→ Supplied information:
------
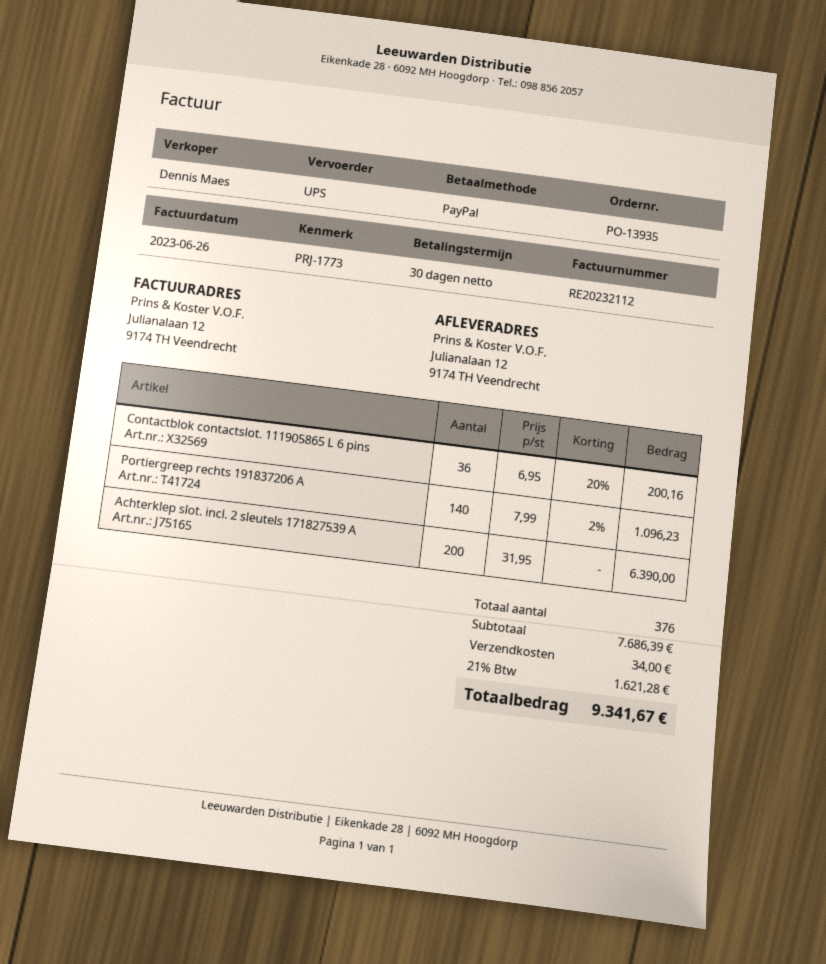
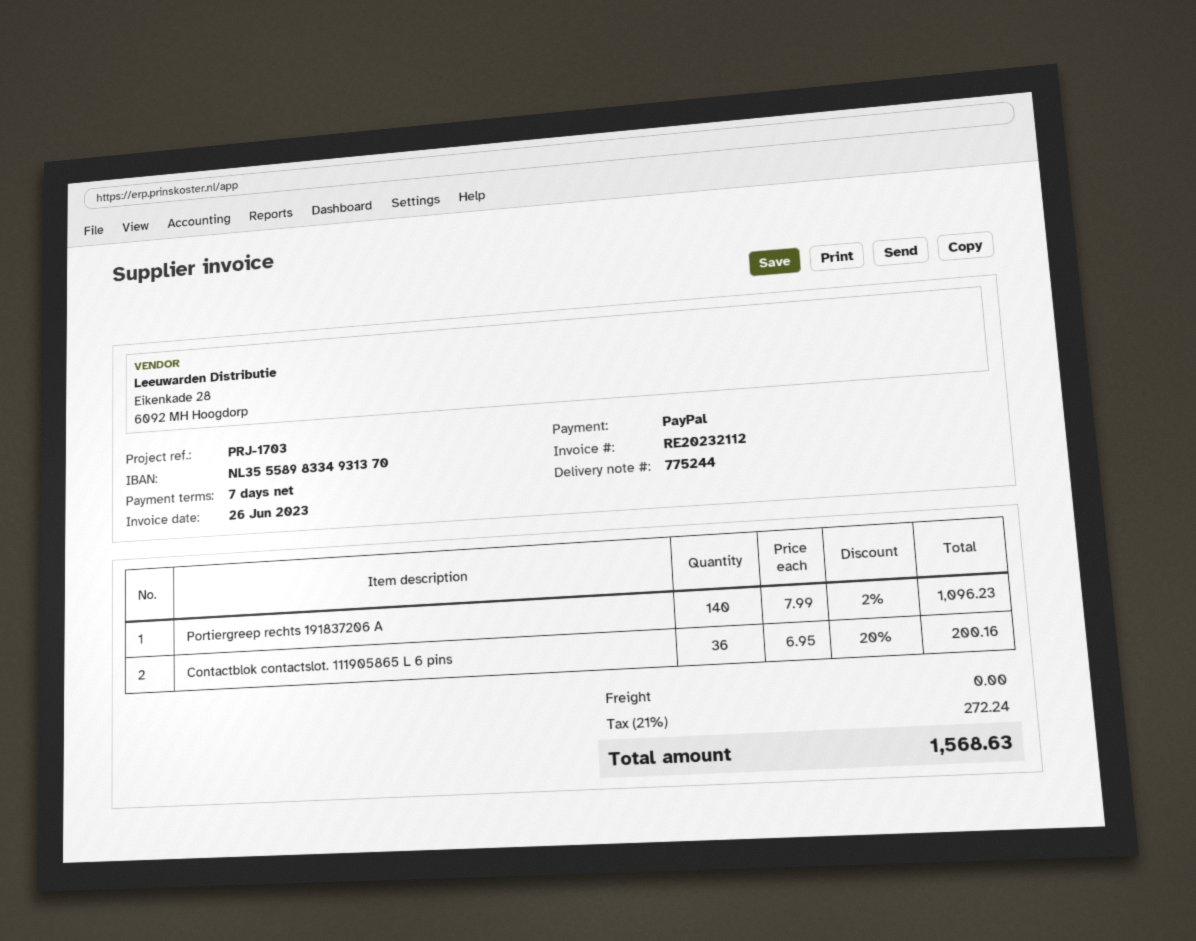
payment terms: 30 days -> 7 days
reference: PRJ-1773 -> PRJ-1703
Achterklep slot. incl. 2 sleutels 171827539 A: 200 x 31.95 = 6390.00 -> none
shipping: 34.00 -> 0.00
tax: 21% = 1621.28 -> 21% = 272.24
total: 9341.67 -> 1568.63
------
→ What is expected:
Go to the line containing "Achterklep slot. incl." in the listing. Print it and every line through the last one, exactly and with nothing more.

→ Output:
Achterklep slot. incl. 2 sleutels 171827539 A: 200 x 31.95 = 6390.00 -> none
shipping: 34.00 -> 0.00
tax: 21% = 1621.28 -> 21% = 272.24
total: 9341.67 -> 1568.63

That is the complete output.